No single certification is required, but AWS Solutions Architect Professional, Azure Solutions Architect Expert, or CISSP are commonly held and signal credibility in interviews. PMP or ITIL Foundation appear in some job postings, particularly at organizations running formal project and service management programs. At the director level, demonstrated results matter more than any credential.
What is the difference between a Director of Infrastructure and a VP of Infrastructure?
In most organizations, a Director leads a defined function — typically one to three infrastructure disciplines with 10–30 direct and indirect reports — and reports to a VP or CTO. A VP of Infrastructure carries broader scope, often owning all infrastructure globally, managing multiple directors, and sitting at the executive leadership table. At smaller companies, the titles are often used interchangeably.

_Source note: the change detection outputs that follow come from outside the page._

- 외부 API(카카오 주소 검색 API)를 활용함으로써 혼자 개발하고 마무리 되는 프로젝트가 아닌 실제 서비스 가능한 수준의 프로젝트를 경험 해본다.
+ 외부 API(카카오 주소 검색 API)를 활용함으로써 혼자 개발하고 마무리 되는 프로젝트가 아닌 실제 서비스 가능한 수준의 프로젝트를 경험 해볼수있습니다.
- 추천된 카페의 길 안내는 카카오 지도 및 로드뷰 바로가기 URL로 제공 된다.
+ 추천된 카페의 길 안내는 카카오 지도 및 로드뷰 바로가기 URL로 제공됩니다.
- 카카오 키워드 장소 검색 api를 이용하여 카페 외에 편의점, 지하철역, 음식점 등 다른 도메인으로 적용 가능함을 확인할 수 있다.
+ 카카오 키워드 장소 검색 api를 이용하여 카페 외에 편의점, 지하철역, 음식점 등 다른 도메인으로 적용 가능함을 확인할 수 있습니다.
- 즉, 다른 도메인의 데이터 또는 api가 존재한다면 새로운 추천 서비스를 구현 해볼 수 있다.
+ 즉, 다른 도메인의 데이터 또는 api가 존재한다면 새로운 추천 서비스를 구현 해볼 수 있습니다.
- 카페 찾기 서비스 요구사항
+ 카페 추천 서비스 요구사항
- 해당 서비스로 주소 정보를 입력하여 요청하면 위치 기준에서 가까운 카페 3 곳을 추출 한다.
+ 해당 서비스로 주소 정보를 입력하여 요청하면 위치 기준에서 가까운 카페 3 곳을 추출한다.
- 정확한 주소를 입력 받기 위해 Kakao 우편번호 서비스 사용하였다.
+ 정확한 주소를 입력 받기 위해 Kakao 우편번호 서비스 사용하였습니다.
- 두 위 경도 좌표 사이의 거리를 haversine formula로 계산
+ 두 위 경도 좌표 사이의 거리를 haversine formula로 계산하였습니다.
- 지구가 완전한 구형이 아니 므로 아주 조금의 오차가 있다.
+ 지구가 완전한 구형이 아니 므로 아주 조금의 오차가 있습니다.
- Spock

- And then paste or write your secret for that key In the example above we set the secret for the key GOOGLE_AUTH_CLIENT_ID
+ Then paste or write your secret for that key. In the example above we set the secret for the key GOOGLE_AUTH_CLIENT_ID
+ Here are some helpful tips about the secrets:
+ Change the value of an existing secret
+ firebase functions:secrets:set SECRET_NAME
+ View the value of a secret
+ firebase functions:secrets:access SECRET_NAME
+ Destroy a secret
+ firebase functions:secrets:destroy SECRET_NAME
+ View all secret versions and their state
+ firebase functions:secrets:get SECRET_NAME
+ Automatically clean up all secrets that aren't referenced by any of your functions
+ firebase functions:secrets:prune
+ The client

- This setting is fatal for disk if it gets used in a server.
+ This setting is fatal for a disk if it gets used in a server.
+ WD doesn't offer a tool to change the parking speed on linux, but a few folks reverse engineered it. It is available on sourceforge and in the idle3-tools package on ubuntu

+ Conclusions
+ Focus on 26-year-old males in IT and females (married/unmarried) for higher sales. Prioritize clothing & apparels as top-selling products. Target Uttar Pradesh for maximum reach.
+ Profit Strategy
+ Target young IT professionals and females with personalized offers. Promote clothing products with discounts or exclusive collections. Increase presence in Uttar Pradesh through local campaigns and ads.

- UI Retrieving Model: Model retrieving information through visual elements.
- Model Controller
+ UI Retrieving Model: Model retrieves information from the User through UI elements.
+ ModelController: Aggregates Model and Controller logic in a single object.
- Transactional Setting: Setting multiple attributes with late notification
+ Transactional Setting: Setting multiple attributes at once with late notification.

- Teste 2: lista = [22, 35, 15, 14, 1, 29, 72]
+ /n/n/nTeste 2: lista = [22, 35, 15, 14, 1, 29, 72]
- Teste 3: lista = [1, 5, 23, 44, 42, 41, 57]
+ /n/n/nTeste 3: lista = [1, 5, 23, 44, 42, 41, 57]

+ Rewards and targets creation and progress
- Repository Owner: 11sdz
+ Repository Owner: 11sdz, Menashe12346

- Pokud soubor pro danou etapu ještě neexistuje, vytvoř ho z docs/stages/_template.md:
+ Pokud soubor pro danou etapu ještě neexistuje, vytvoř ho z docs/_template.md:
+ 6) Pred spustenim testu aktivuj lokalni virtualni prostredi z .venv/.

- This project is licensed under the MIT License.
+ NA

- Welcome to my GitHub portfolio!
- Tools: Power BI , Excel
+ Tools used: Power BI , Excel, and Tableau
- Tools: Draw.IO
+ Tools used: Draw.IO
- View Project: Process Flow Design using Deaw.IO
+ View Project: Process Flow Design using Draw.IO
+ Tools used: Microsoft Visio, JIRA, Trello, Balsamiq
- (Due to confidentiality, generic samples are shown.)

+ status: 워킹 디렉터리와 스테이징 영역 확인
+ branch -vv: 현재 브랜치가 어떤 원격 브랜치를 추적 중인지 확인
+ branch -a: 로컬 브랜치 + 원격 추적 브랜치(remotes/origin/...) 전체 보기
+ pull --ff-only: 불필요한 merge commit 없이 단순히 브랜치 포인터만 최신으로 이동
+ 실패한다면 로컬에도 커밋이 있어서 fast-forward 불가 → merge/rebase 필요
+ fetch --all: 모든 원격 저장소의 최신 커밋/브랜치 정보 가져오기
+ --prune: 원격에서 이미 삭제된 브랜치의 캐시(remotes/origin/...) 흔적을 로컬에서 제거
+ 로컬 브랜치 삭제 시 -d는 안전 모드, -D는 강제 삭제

How is AI and automation changing the Director of Infrastructure role?
AI-driven AIOps platforms like Dynatrace, Moogsoft, and ServiceNow's Predictive AIOps are automating event correlation, anomaly detection, and routine runbook execution that previously required L1 and L2 operations staff. Directors now manage smaller but more senior teams, and their own time shifts toward architecture, vendor strategy, and cross-functional alignment rather than firefighting. The expectation to evaluate and adopt these tools intelligently is now explicit in most job descriptions.
What does owning the DR program actually mean day-to-day?
Disaster recovery ownership means documenting recovery time objectives and recovery point objectives for every critical system, ensuring backup and replication configurations actually meet those targets, and running at least annual tests that confirm the runbooks work. It also means presenting DR status to risk committees and audit teams — regulators in financial services and healthcare will ask, and 'we think it works' is not an acceptable answer.